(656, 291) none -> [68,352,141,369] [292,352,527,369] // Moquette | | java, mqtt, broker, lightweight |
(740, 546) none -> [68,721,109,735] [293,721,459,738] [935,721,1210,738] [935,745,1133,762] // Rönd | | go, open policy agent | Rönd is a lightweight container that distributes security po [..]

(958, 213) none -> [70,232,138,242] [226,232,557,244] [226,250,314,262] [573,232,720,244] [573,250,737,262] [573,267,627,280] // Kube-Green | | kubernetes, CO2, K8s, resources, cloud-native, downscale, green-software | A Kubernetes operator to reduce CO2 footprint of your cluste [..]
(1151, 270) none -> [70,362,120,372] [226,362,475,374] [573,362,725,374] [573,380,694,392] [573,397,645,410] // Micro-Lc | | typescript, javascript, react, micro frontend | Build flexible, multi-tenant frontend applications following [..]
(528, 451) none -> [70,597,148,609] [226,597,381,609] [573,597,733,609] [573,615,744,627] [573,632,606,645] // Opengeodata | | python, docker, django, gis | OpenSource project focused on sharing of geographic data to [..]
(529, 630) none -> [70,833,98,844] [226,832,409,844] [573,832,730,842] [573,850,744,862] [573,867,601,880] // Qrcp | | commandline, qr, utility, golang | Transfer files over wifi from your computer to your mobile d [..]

···

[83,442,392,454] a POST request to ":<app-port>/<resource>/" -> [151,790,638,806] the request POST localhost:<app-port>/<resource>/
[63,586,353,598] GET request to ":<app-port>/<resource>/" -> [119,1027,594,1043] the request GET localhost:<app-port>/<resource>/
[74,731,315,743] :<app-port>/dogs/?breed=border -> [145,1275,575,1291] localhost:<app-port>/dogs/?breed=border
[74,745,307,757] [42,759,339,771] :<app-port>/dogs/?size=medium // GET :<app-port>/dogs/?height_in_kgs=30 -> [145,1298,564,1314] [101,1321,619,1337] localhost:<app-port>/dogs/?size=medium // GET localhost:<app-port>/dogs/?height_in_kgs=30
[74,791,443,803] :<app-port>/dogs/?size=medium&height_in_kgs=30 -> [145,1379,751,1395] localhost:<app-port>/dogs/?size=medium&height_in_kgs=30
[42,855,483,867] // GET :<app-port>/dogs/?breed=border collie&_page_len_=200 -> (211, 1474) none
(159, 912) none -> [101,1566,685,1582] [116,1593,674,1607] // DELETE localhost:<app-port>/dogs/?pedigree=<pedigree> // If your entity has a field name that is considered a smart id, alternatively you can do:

···

_REQUIREMENT_. Once a line of the records is found to contain "that", copy it out.

_REPLY TO THE TASK_.
(740, 546) none -> [68,721,109,735] [293,721,459,738] [935,721,1210,738] [935,745,1133,762] // Rönd | | go, open policy agent | Rönd is a lightweight container that distributes security po [..]
(159, 912) none -> [101,1566,685,1582] [116,1593,674,1607] // DELETE localhost:<app-port>/dogs/?pedigree=<pedigree> // If your entity has a field name that is considered a smart id, alternatively you can do:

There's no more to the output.